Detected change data
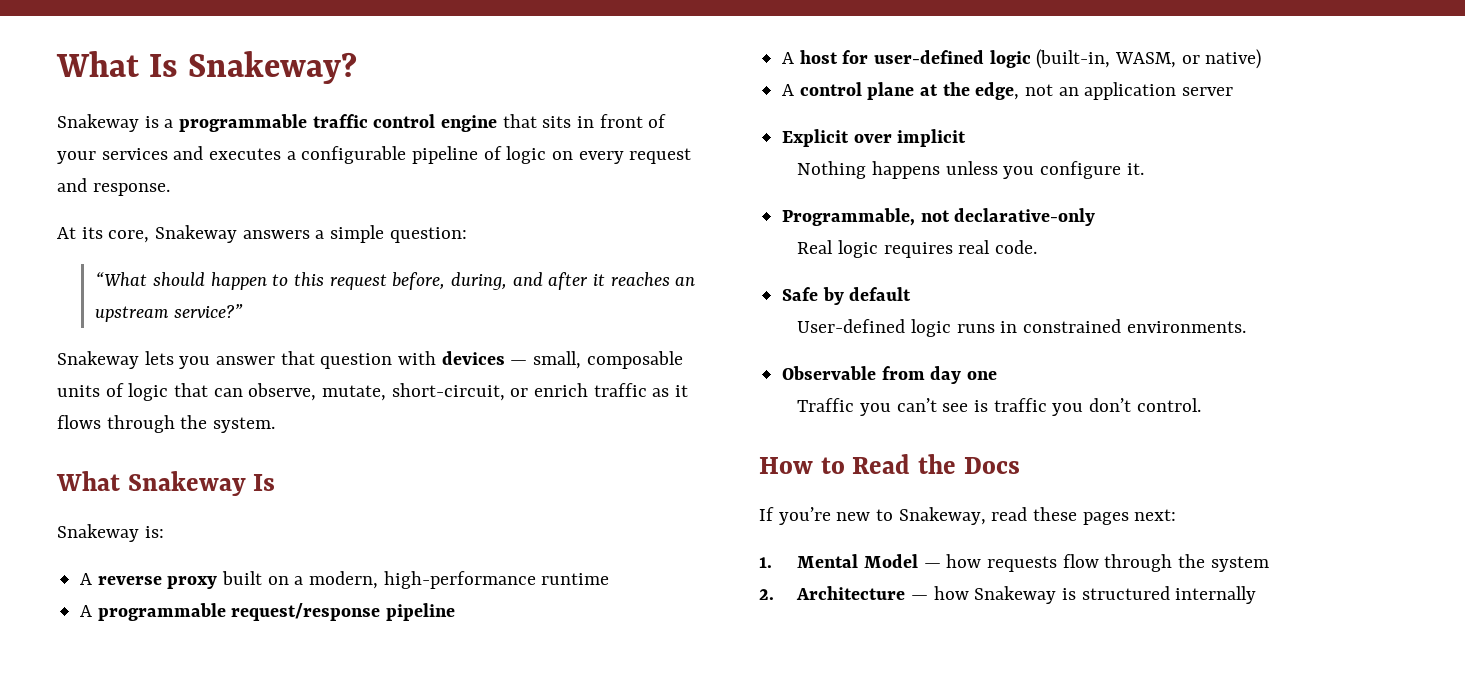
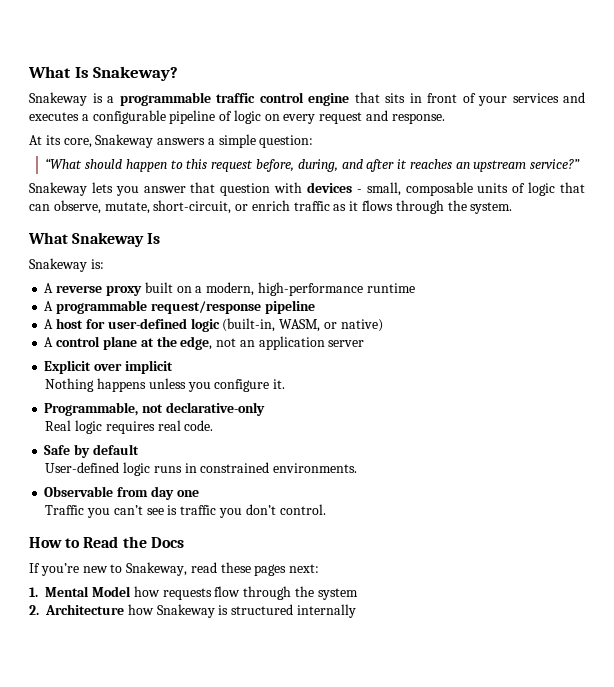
- Snakeway lets you answer that question with devices — small, composable units of logic that can observe, mutate, short-circuit, or enrich traffic as it flows through the system.
+ Snakeway lets you answer that question with devices - small, composable units of logic that can observe, mutate, short-circuit, or enrich traffic as it flows through the system.
- 1. Mental Model — how requests flow through the system
+ 1. Mental Model how requests flow through the system
- 2. Architecture — how Snakeway is structured internally
+ 2. Architecture how Snakeway is structured internally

### Problem description
All lines from the one containing "Model how requests flow through the system" through the final line of the records above are to be set down exactly, and no other line is to appear.

### Written reply
+ 1. Mental Model how requests flow through the system
- 2. Architecture — how Snakeway is structured internally
+ 2. Architecture how Snakeway is structured internally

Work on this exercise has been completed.